(Work request): Return, word for word, the lines of the listing below from the one with "position: absolute; left: 0; top: 37px;" through the one with "-183,21 +182,21 @@", and no other lines.
=== Entries supplied ===
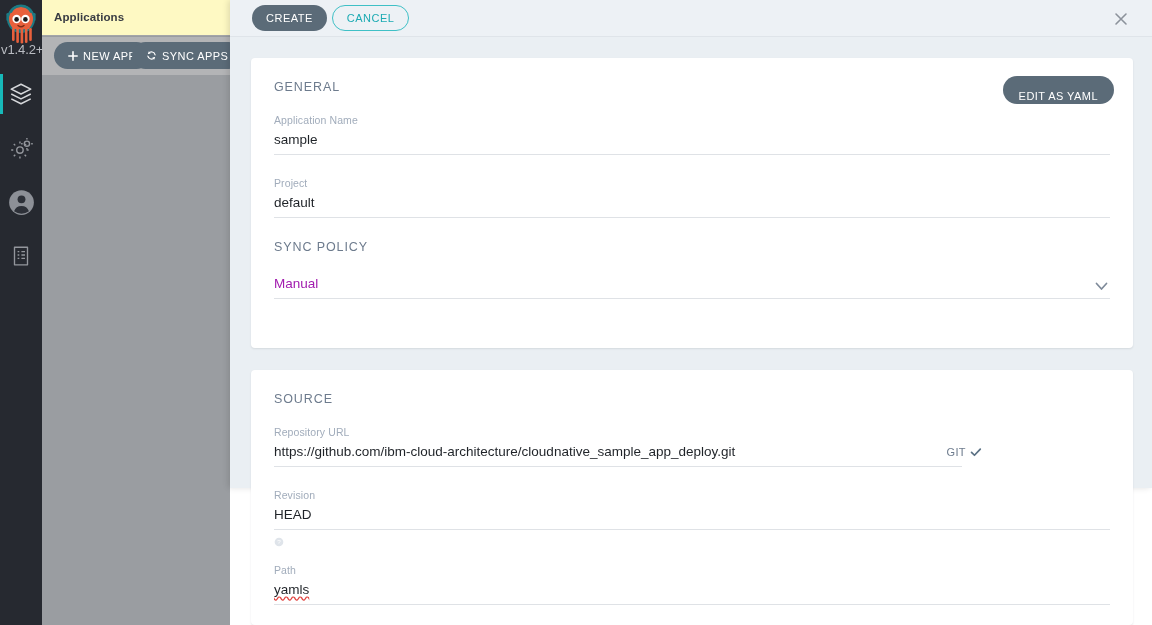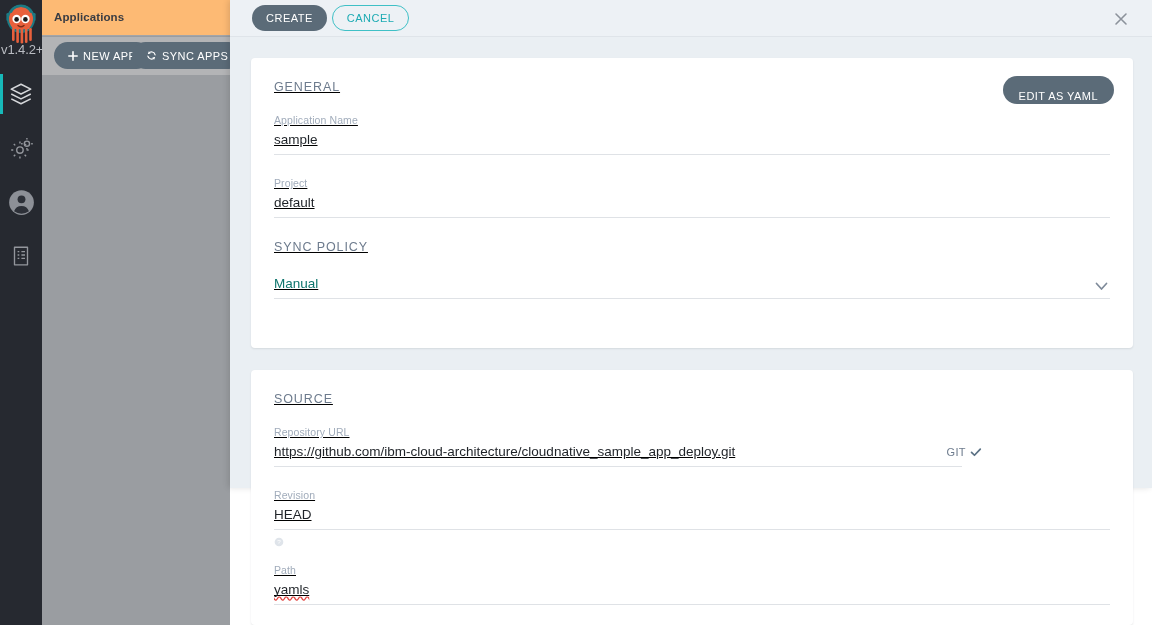--- a/index.html
+++ b/index.html
@@ -55,21 +55,21 @@
   
   .behind {
     position: absolute; left: 42px; top: 0;
     width: 188px; height: 625px;
     background: #9a9da1;
     z-index: 10;
   }
   .behind-topbar {
     position: absolute; left: 0; top: 0;
     width: 188px; height: 36px;
-    background: #fdba74;
+    background: #fef9c3;
     border-bottom: 1px solid #a3a5a8;
   }
   .behind-title {
     position: absolute; left: 12px; top: 11px;
     font-size: 11.5px; font-weight: bold; color: #393c43;
     letter-spacing: 0.1px;
   }
   .behind-toolbar {
     position: absolute; left: 0; top: 37px;
     width: 188px; height: 38px;
@@ -139,21 +139,20 @@
   }
 
   
   .card {
     position: absolute; left: 21px;
     width: 882px;
     background: #ffffff;
     border-radius: 4px;
     box-shadow: 0 1px 2px rgba(20,30,50,0.10);
     padding: 22px 23px 18px 23px;
-    text-decoration: underline;
   }
   #card-general { top: 21px; height: 290px; }
   #card-source  { top: 333px; height: 255px; }
 
   .section-title {
     font-size: 12.5px;
     color: #6d7b8d;
     letter-spacing: 0.9px;
     text-transform: uppercase;
     margin-bottom: 20px;
@@ -183,21 +182,21 @@
     width: 100%;
     border: none;
     border-bottom: 1px solid #dfe2e6;
     background: transparent;
     font-family: "Liberation Sans", sans-serif;
     font-size: 13.5px;
     color: #1f2328;
     padding: 2px 0 7px 0;
     outline: none;
   }
-  .field-value.muted { color: #0f766e; }
+  .field-value.muted { color: #a21caf; }
   .field-value.squiggle {
     text-decoration: underline wavy #e0413d;
     text-decoration-skip-ink: none;
     text-underline-offset: 2px;
   }
   .sel-wrap { position: relative; }
   .chevron {
     position: absolute; right: 2px; top: 3px;
     pointer-events: none;
   }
===
(Answer box):
     position: absolute; left: 0; top: 37px;
     width: 188px; height: 38px;
@@ -139,21 +139,20 @@
   }
 
   
   .card {
     position: absolute; left: 21px;
     width: 882px;
     background: #ffffff;
     border-radius: 4px;
     box-shadow: 0 1px 2px rgba(20,30,50,0.10);
     padding: 22px 23px 18px 23px;
-    text-decoration: underline;
   }
   #card-general { top: 21px; height: 290px; }
   #card-source  { top: 333px; height: 255px; }
 
   .section-title {
     font-size: 12.5px;
     color: #6d7b8d;
     letter-spacing: 0.9px;
     text-transform: uppercase;
     margin-bottom: 20px;
@@ -183,21 +182,21 @@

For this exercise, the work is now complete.